Flaubert confronts the way the mind is affected by Romantic longings and fantastical dreams, Emma shakes between visions of herself from dutiful wife to adulteress to saint to a gluttonous duchess. In doing so she shakes the world around her as the people around her unaffected by such high-mindedness are left to pick up the pieces of her fancies.

She is trapped in a world too mundane, too normal, too real to ever furnish even the simplest happinesses and dreams she imagines. The tension between her imagination and the world around her swings violently as we experience this change in her perceptions and desires as she influences the way the narrator approaches other characters and places.

Flaubert has you sucked in by her like everyone else in her life and soon you find yourself quickly orbiting her even if by the end you want to break free from her pull.
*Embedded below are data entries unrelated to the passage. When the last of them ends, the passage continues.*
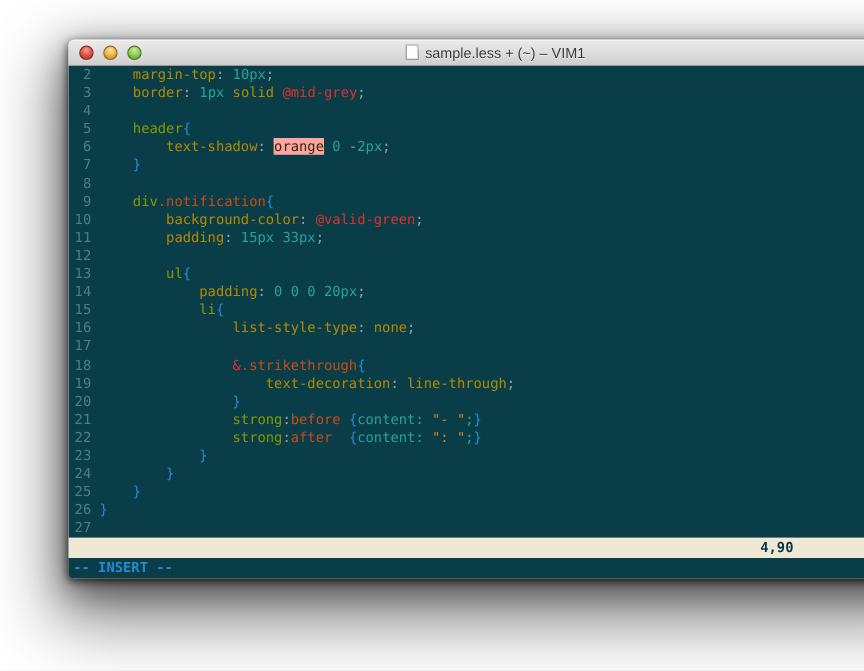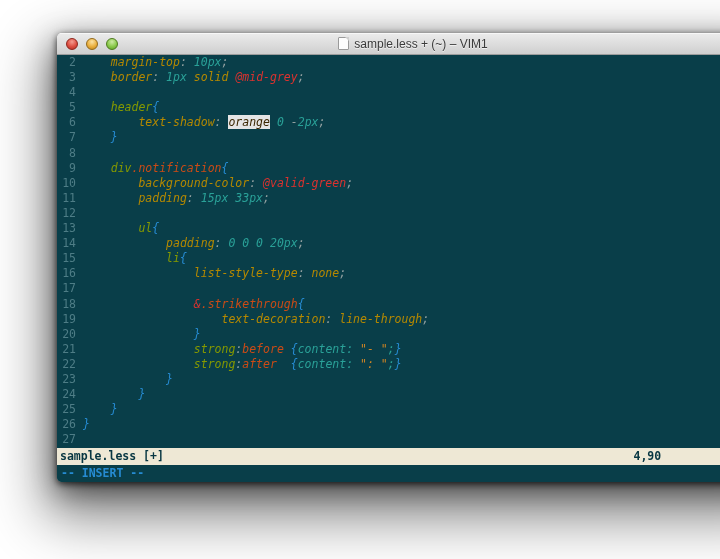--- a/index.html
+++ b/index.html
@@ -38,31 +38,31 @@
   
   .wbody { display:flex; height:427px; background:#093e49; }
   .main  { flex:1; display:flex; flex-direction:column; min-width:0; }
 
   
   .codearea { height:393px; overflow:hidden; font-size:11.5px; line-height:15.1px;
               white-space:pre; }
   .line { display:flex; }
   .gutter { width:26px; text-align:right; padding-right:7px; color:#4e7d86;
             flex:0 0 26px; }
-  .codetext { color:#93a1a1;font-style:italic; }
+  .codetext { color:#93a1a1; }
   .tok-sp    { color:#93a1a1; }
   .tok-prop  { color:#b58900; }
   .tok-val   { color:#2aa198; }
   .tok-sel   { color:#859900;text-align:right; }
   .tok-pse   { color:#cb4b16;margin-top:12px; }
   .tok-var   { color:#dc322f; }
   .tok-brace { color:#268bd2; }
   .tok-punc  { color:#93a1a1; }
   .tok-str   { color:#d08523; }
-  .tok-hl    { color:#3b2600; background:#e5e5e5; }
+  .tok-hl    { color:#3b2600; background:#fca5a5; }
 
   
   .statusbar { height:17px; background:#eee8d5; color:#073642; font-size:11.5px;
                font-weight:bold; display:flex; align-items:center; padding:0 4px 0 3px;
                line-height:17px; }
   .sb-spacer { flex:1; }
   .sb-scroll { margin-left:68px; }
   .cmdline { height:17px; background:#093e49; color:#268bd2; font-weight:bold;
              font-size:11.5px; line-height:16px; padding-left:4px; }
 
@@ -92,21 +92,20 @@
       <path d="M7.4 4.6 L11 1 M11 1 H7.6 M11 1 V4.4" stroke="#555" stroke-width="1.5" fill="none"></path>
       <path d="M4.6 7.4 L1 11 M1 11 H4.4 M1 11 V7.6" stroke="#555" stroke-width="1.5" fill="none"></path>
     </svg>
   </div>
 
   <div class="wbody">
     <div class="main">
       <div class="codearea" id="codearea"><div class="line"><span class="gutter">2</span><span class="codetext"><span class="tok-sp">    </span><span class="tok-prop">margin-top</span><span class="tok-punc">: </span><span class="tok-val">10px</span><span class="tok-punc">;</span></span></div><div class="line"><span class="gutter">3</span><span class="codetext"><span class="tok-sp">    </span><span class="tok-prop">border</span><span class="tok-punc">: </span><span class="tok-val">1px</span><span class="tok-sp"> </span><span class="tok-prop">solid</span><span class="tok-sp"> </span><span class="tok-var">@mid-grey</span><span class="tok-punc">;</span></span></div><div class="line"><span class="gutter">4</span><span class="codetext"></span></div><div class="line"><span class="gutter">5</span><span class="codetext"><span class="tok-sp">    </span><span class="tok-sel">header</span><span class="tok-brace">{</span></span></div><div class="line"><span class="gutter">6</span><span class="codetext"><span class="tok-sp">        </span><span class="tok-prop">text-shadow</span><span class="tok-punc">: </span><span class="tok-hl">orange</span><span class="tok-sp"> </span><span class="tok-val">0</span><span class="tok-sp"> </span><span class="tok-punc">-</span><span class="tok-val">2px</span><span class="tok-punc">;</span></span></div><div class="line"><span class="gutter">7</span><span class="codetext"><span class="tok-sp">    </span><span class="tok-brace">}</span></span></div><div class="line"><span class="gutter">8</span><span class="codetext"></span></div><div class="line"><span class="gutter">9</span><span class="codetext"><span class="tok-sp">    </span><span class="tok-sel">div</span><span class="tok-pse">.notification</span><span class="tok-brace">{</span></span></div><div class="line"><span class="gutter">10</span><span class="codetext"><span class="tok-sp">        </span><span class="tok-prop">background-color</span><span class="tok-punc">: </span><span class="tok-var">@valid-green</span><span class="tok-punc">;</span></span></div><div class="line"><span class="gutter">11</span><span class="codetext"><span class="tok-sp">        </span><span class="tok-prop">padding</span><span class="tok-punc">: </span><span class="tok-val">15px 33px</span><span class="tok-punc">;</span></span></div><div class="line"><span class="gutter">12</span><span class="codetext"></span></div><div class="line"><span class="gutter">13</span><span class="codetext"><span class="tok-sp">        </span><span class="tok-sel">ul</span><span class="tok-brace">{</span></span></div><div class="line"><span class="gutter">14</span><span class="codetext"><span class="tok-sp">            </span><span class="tok-prop">padding</span><span class="tok-punc">: </span><span class="tok-val">0 0 0 20px</span><span class="tok-punc">;</span></span></div><div class="line"><span class="gutter">15</span><span class="codetext"><span class="tok-sp">            </span><span class="tok-sel">li</span><span class="tok-brace">{</span></span></div><div class="line"><span class="gutter">16</span><span class="codetext"><span class="tok-sp">                </span><span class="tok-prop">list-style-type</span><span class="tok-punc">: </span><span class="tok-prop">none</span><span class="tok-punc">;</span></span></div><div class="line"><span class="gutter">17</span><span class="codetext"></span></div><div class="line"><span class="gutter">18</span><span class="codetext"><span class="tok-sp">                </span><span class="tok-var">&amp;</span><span class="tok-pse">.strikethrough</span><span class="tok-brace">{</span></span></div><div class="line"><span class="gutter">19</span><span class="codetext"><span class="tok-sp">                    </span><span class="tok-prop">text-decoration</span><span class="tok-punc">: </span><span class="tok-prop">line-through</span><span class="tok-punc">;</span></span></div><div class="line"><span class="gutter">20</span><span class="codetext"><span class="tok-sp">                </span><span class="tok-brace">}</span></span></div><div class="line"><span class="gutter">21</span><span class="codetext"><span class="tok-sp">                </span><span class="tok-sel">strong</span><span class="tok-punc">:</span><span class="tok-pse">before</span><span class="tok-sp"> </span><span class="tok-brace">{</span><span class="tok-val">content:</span><span class="tok-sp"> </span><span class="tok-str">"- "</span><span class="tok-val">;</span><span class="tok-brace">}</span></span></div><div class="line"><span class="gutter">22</span><span class="codetext"><span class="tok-sp">                </span><span class="tok-sel">strong</span><span class="tok-punc">:</span><span class="tok-pse">after</span><span class="tok-sp">  </span><span class="tok-brace">{</span><span class="tok-val">content:</span><span class="tok-sp"> </span><span class="tok-str">": "</span><span class="tok-val">;</span><span class="tok-brace">}</span></span></div><div class="line"><span class="gutter">23</span><span class="codetext"><span class="tok-sp">            </span><span class="tok-brace">}</span></span></div><div class="line"><span class="gutter">24</span><span class="codetext"><span class="tok-sp">        </span><span class="tok-brace">}</span></span></div><div class="line"><span class="gutter">25</span><span class="codetext"><span class="tok-sp">    </span><span class="tok-brace">}</span></span></div><div class="line"><span class="gutter">26</span><span class="codetext"><span class="tok-brace">}</span></span></div><div class="line"><span class="gutter">27</span><span class="codetext"></span></div></div>
 
       <div class="statusbar">
-        <span>sample.less [+]</span>
         <span class="sb-spacer"></span>
         <span>4,90</span>
         <span class="sb-scroll">Bot</span>
       </div>
 
       <div class="cmdline">-- INSERT --</div>
     </div>
 
     <div class="scrollbar">
       <div class="thumb"></div>

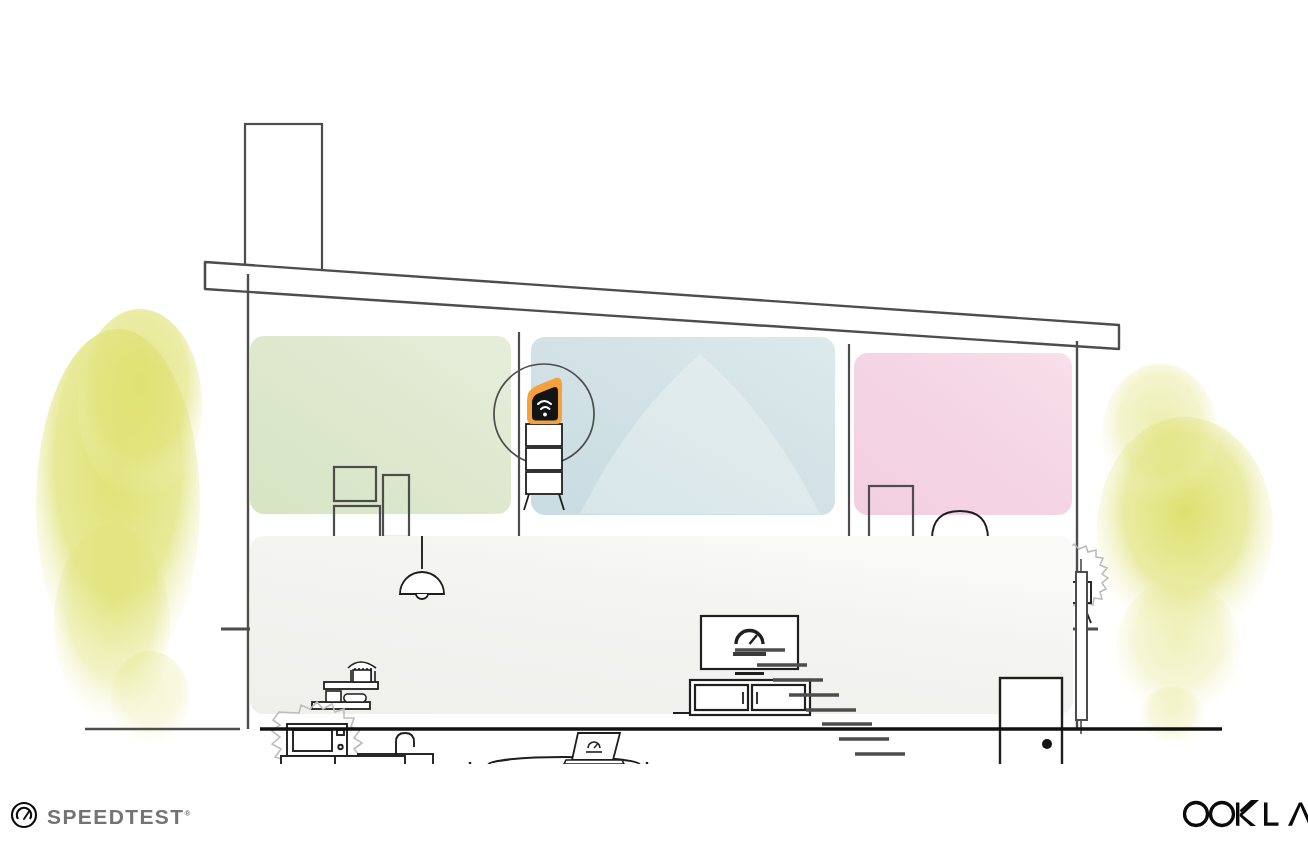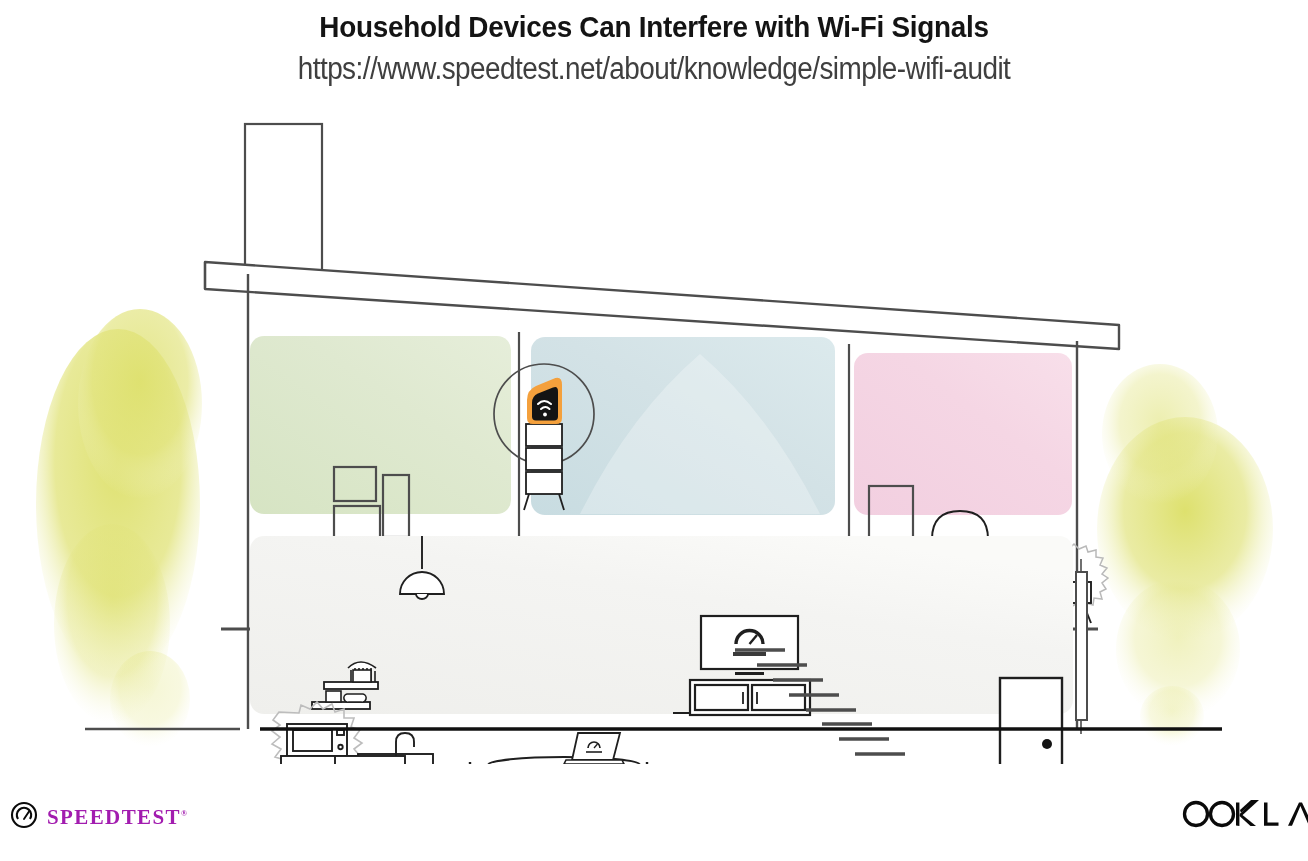--- a/index.html
+++ b/index.html
@@ -27,36 +27,31 @@
   }
 
   
   .illustration{position:absolute;top:104px;left:0;width:1308px;height:660px;}
   .illustration svg{display:block;width:1308px;height:660px;}
 
   
   .footer{position:absolute;left:0;bottom:0;width:1308px;height:92px;}
   .brand-speedtest{position:absolute;left:10px;bottom:28px;display:flex;align-items:center;gap:9px;}
   .brand-speedtest .wordmark{
-    font-size:21px;font-weight:bold;letter-spacing:1.4px;color:#a21caf;
+    font-size:21px;font-weight:bold;letter-spacing:1.4px;color:#737373;
     position:relative;
-    font-family:Liberation Serif, serif;
   }
   .brand-speedtest .tm{font-size:8px;vertical-align:super;letter-spacing:0;}
   .brand-ookla{position:absolute;right:-6px;bottom:27px;display:flex;align-items:flex-end;}
 </style>
 </head>
 <body>
 
 <div class="stage">
 
-  <div class="header">
-    <h1 class="title">Household Devices Can Interfere with Wi-Fi Signals</h1>
-    <div class="subtitle">https://www.speedtest.net/about/knowledge/simple-wifi-audit</div>
-  </div>
 
   <div class="illustration">
   <svg viewBox="0 0 1308 660" xmlns="http://www.w3.org/2000/svg">
     <defs>
       <radialGradient id="folL" cx="50%" cy="38%" r="62%">
         <stop offset="0%" stop-color="#dde06a" stop-opacity="0.95"></stop>
         <stop offset="62%" stop-color="#e2e47e" stop-opacity="0.8"></stop>
         <stop offset="100%" stop-color="#f3f4cd" stop-opacity="0"></stop>
       </radialGradient>
       <radialGradient id="folR" cx="50%" cy="42%" r="58%">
The book remains ever pertinent in a world where we are so consumed by images and ideals of things from Pinterest boards to clichéd films and music. Flaubert grounds us by showing us what a life too focused on image can result in but also how a life focused on the mundane (such as Charles') can leave us bored and unaware of impending problems.

There's a bit of Emma in all of us and that's what makes her story all the more alluring, after all Flaubert famously said of the book "Emma is me, I am Emma".